- Problem statement:
Wherever "subtotal" turns up in the entries, copy out the line that holds it.

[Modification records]
════════════════════
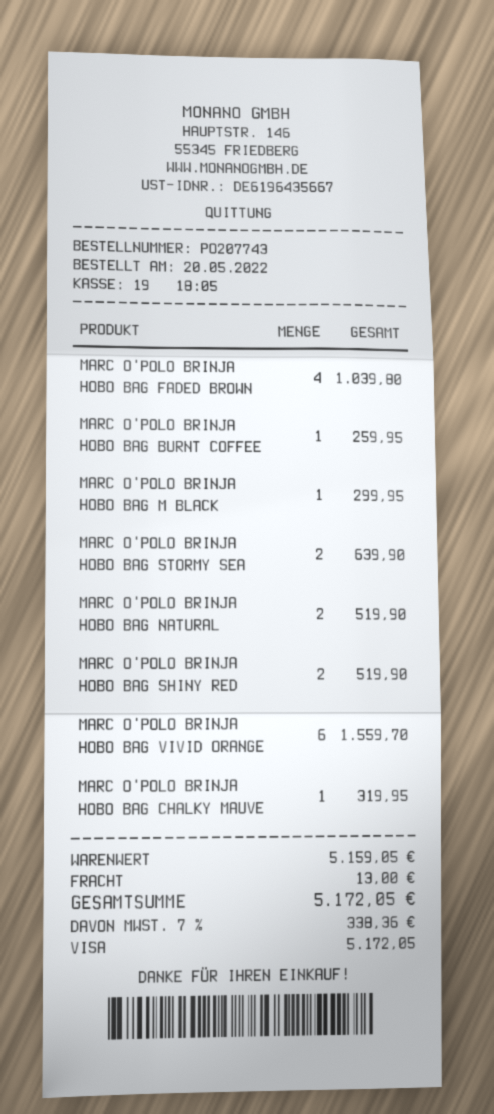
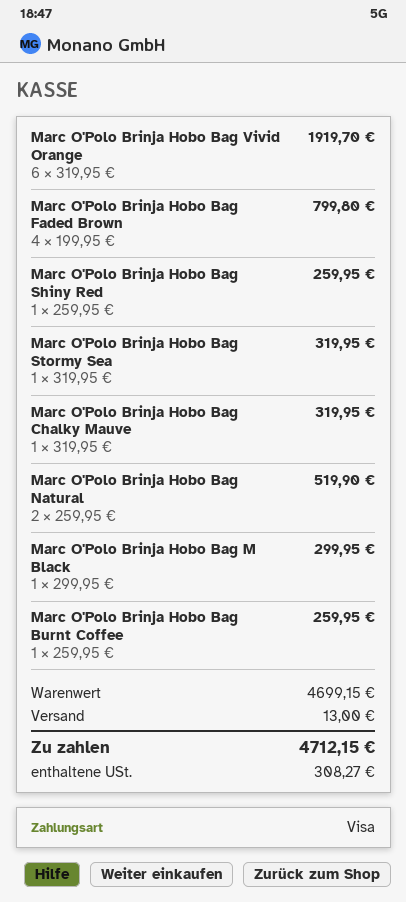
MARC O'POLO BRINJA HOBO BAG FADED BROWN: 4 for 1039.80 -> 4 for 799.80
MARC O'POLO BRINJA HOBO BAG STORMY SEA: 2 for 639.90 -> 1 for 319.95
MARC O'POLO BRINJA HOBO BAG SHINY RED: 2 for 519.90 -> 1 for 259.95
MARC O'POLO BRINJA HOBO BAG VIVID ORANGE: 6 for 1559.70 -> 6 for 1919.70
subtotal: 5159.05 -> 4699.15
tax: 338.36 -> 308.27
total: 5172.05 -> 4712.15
════════════════════
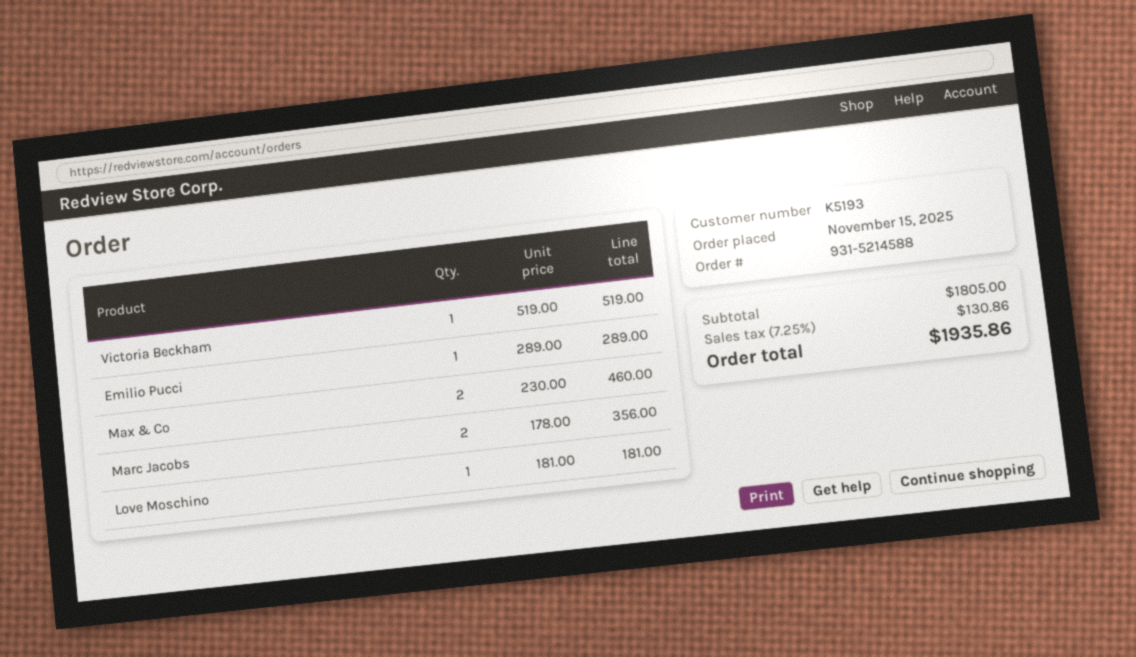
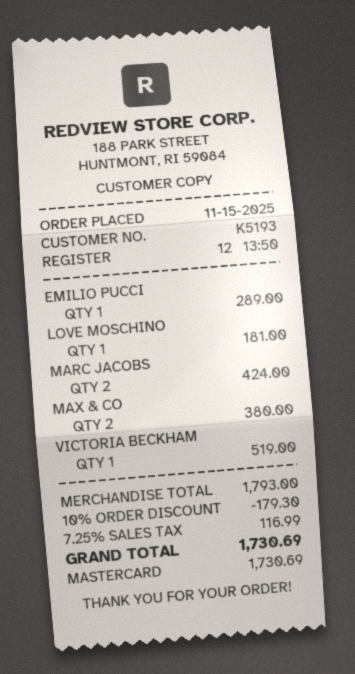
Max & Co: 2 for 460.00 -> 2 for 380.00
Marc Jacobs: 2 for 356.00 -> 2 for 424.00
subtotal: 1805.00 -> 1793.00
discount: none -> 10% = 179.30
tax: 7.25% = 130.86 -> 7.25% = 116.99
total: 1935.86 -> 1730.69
════════════════════
- Task solution:
subtotal: 5159.05 -> 4699.15
subtotal: 1805.00 -> 1793.00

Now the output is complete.